P R A Y I N G    W I T H    T H E    C H U R C H    

INTENTION : That, rejecting the culture of indifference, we may care for our neighbors who suffer, especially the sick and the poor.


In July 2013 Pope Francis made a dramatic visit to Lampedusa. This Italian island, situated quite close to the North African coast, has become a byword for the desperation of refugees and migrants who risk everything to get there in their search for a more secure and prosperous life in the West. During his visit the Pope lamented the 'globalisation of indifference', the turning of our collective blind eyes to the massive social problems of our times. 'We have become used to the suffering of others. It doesn't affect us. It doesn't interest us. It's not our business' he said.

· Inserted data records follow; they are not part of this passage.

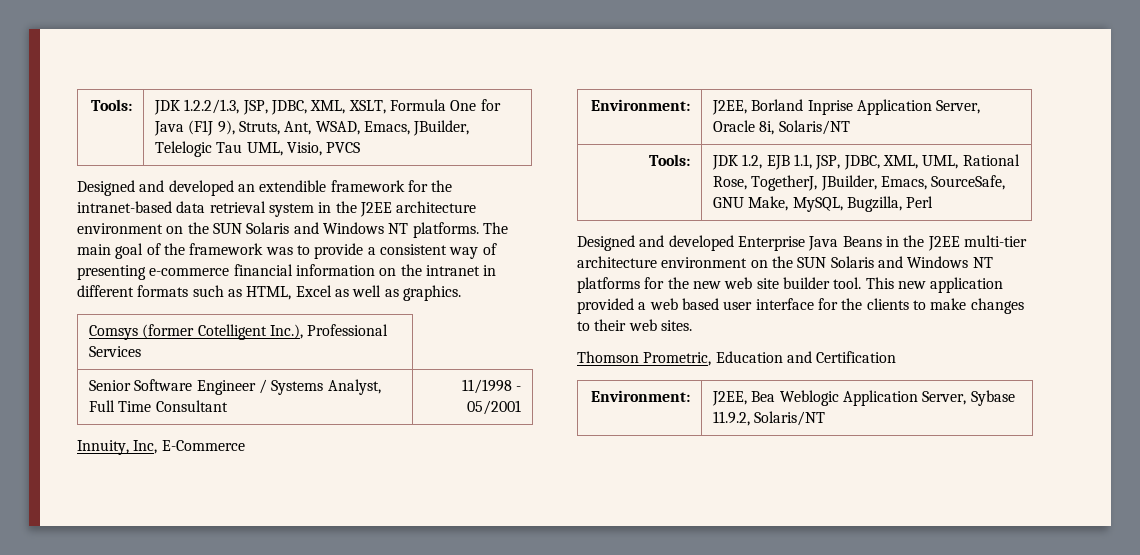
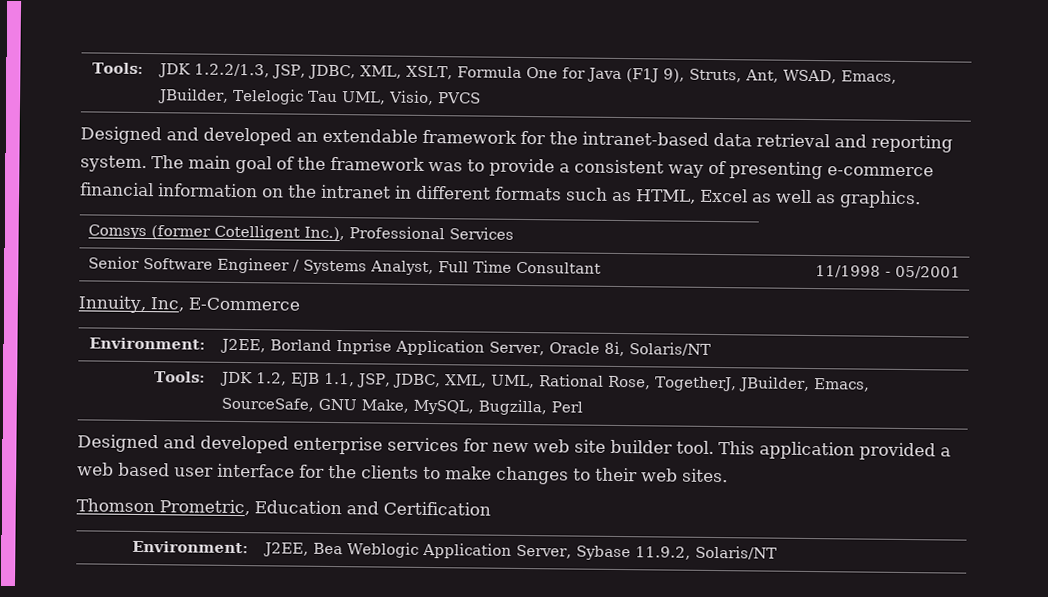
- Designed and developed an extendible framework for the intranet-based data retrieval system in the J2EE architecture environment on the SUN Solaris and Windows NT platforms.
+ Designed and developed an extendable framework for the intranet-based data retrieval and reporting system.
- Designed and developed Enterprise Java Beans in the J2EE multi-tier architecture environment on the SUN Solaris and Windows NT platforms for the new web site builder tool.
+ Designed and developed enterprise services for new web site builder tool.
- This new application provided a web based user interface for the clients to make changes to their web sites.
+ This application provided a web based user interface for the clients to make changes to their web sites.

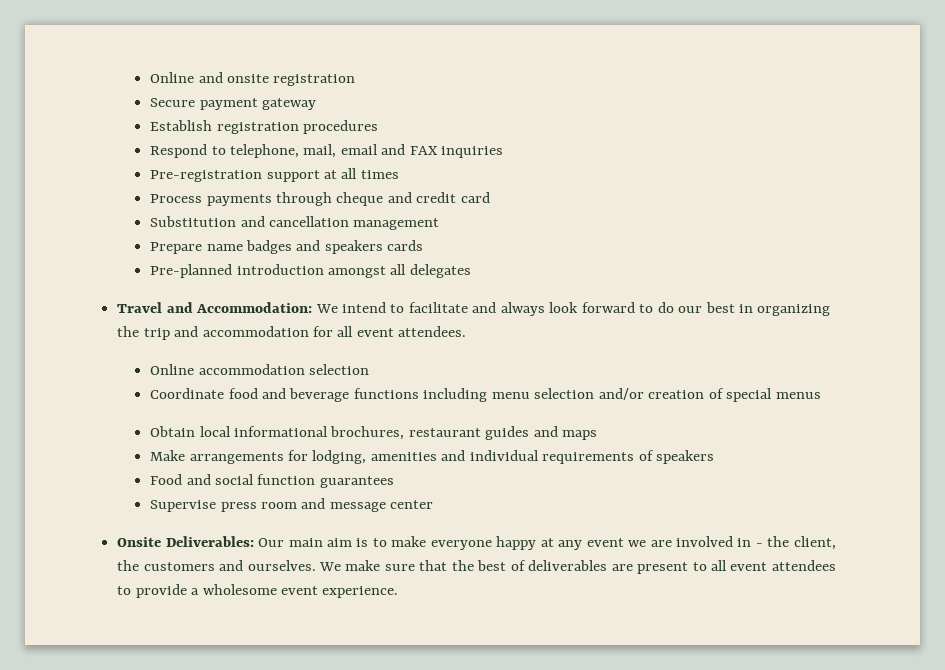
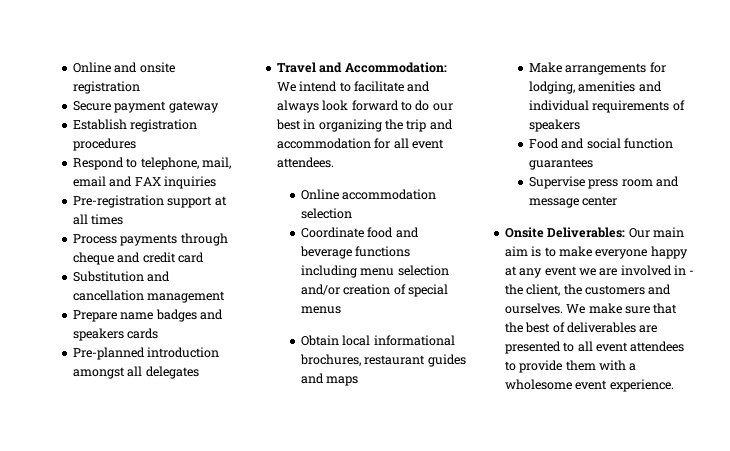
- We make sure that the best of deliverables are present to all event attendees to provide a wholesome event experience.
+ We make sure that the best of deliverables are presented to all event attendees to provide them with a wholesome event experience.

Popes have been saying things like this ever since there have been Popes. But what characterises Francis' focus on the social dimension of the Gospel is his talent for summing up the issues in brief but powerful phrases. The words 'globalization of indifference' draw our attention to our desire to avoid looking at the suffering in the world; and also to how globalization has resulted in a moral failure on a global scale, despite its great potential for progress and solidarity.

Precisely because global problems seem overwhelming, we despair of solving them. Or we argue that such vast issues can only be tackled by governments, international agencies, the UN; anyone but ourselves. Indifference to suffering, therefore, has become a culture, something commonly accepted and left unquestioned. By naming it in this dramatic way and by his symbolic acts, such as his pilgrimage to Lampedusa, Francis dares to challenge this.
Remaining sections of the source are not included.